- _Action item_:
The reply should consist of one number, the count of lines below in which the word "discount" appears.

- _Records shown_:
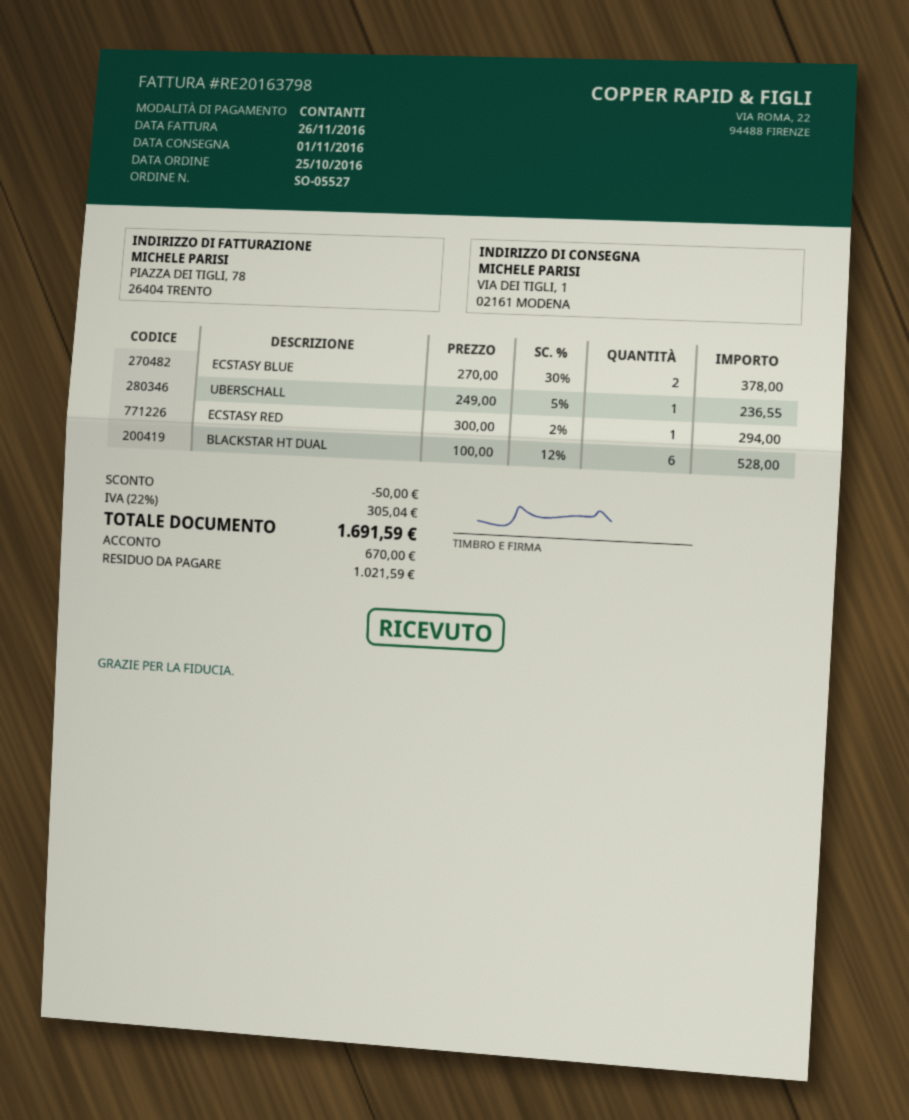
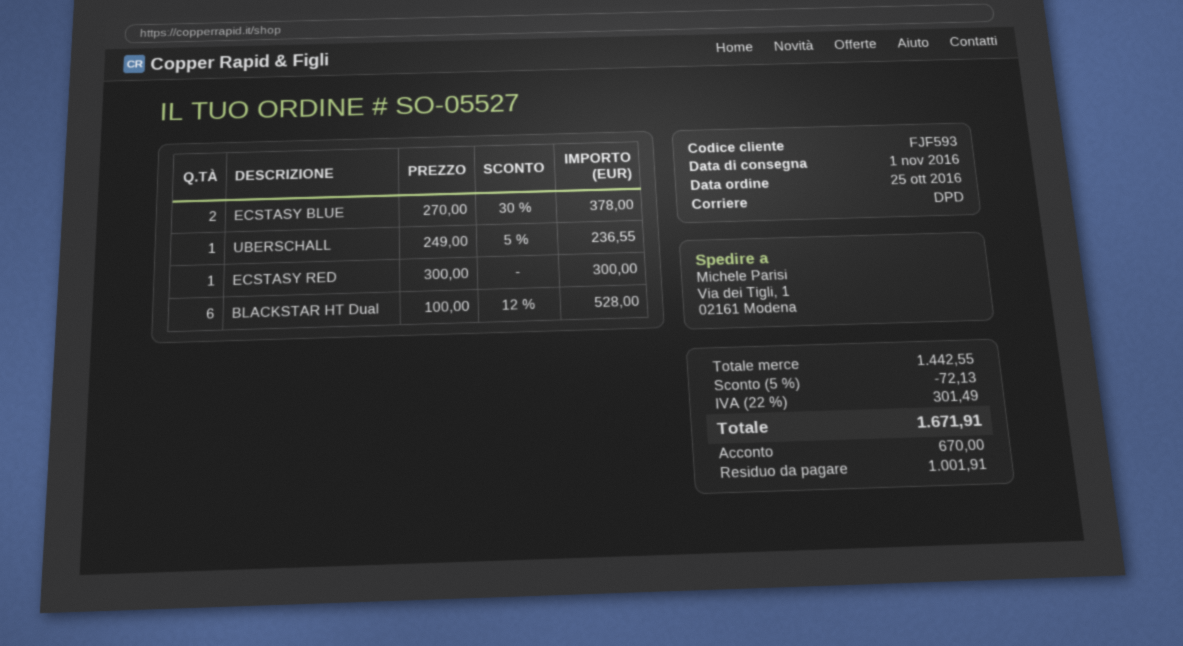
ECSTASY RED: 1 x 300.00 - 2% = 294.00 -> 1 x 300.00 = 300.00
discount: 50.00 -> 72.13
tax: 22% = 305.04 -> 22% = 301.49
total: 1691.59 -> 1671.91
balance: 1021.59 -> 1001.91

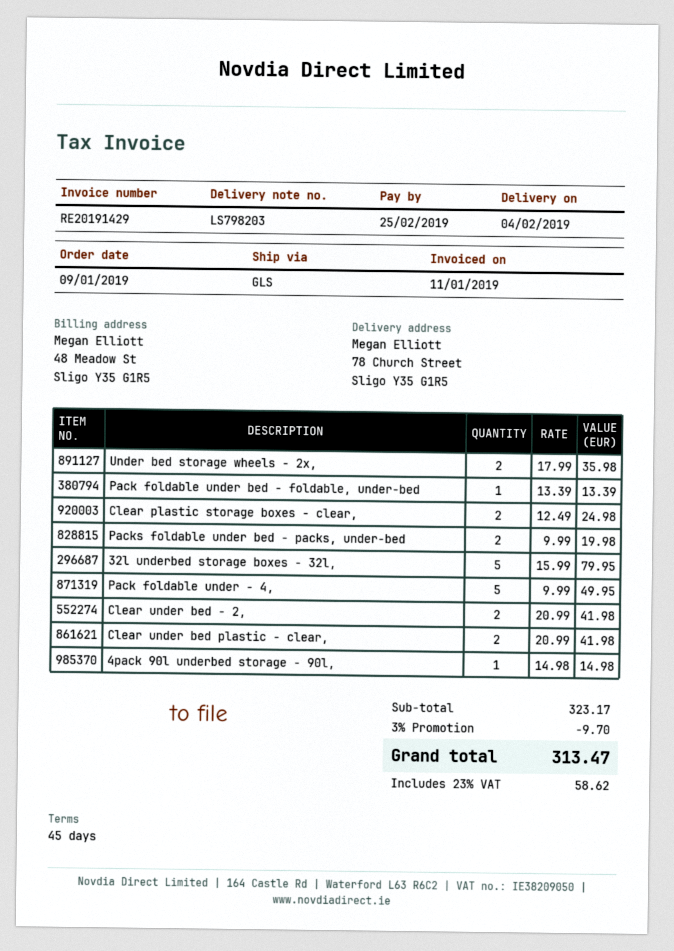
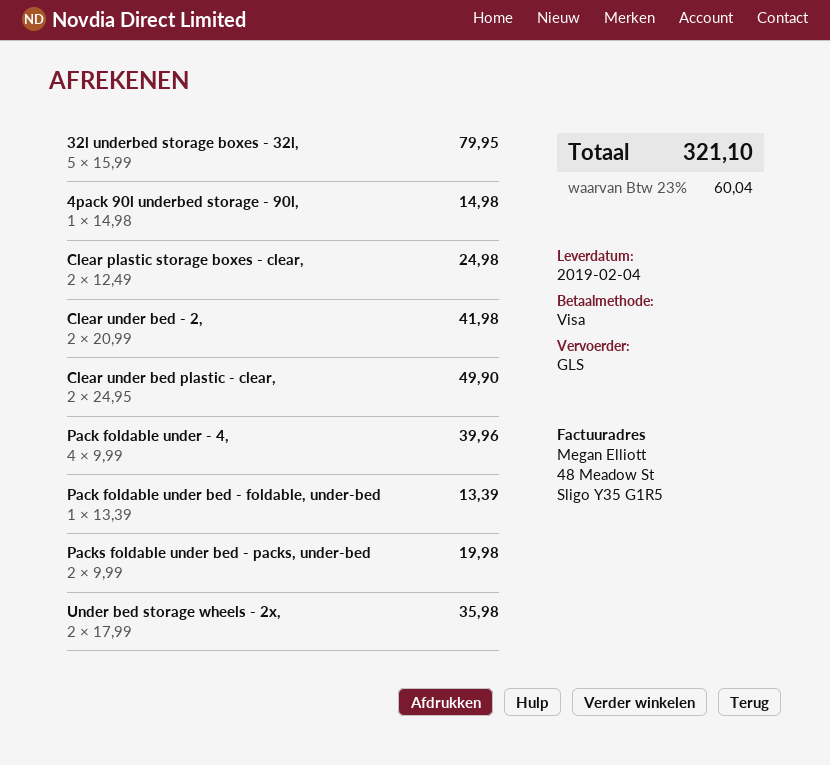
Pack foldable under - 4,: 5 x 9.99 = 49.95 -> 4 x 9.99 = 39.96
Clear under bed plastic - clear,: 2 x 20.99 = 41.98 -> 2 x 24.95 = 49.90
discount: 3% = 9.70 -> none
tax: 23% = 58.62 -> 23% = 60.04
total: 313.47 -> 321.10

- _Result of this task_:
2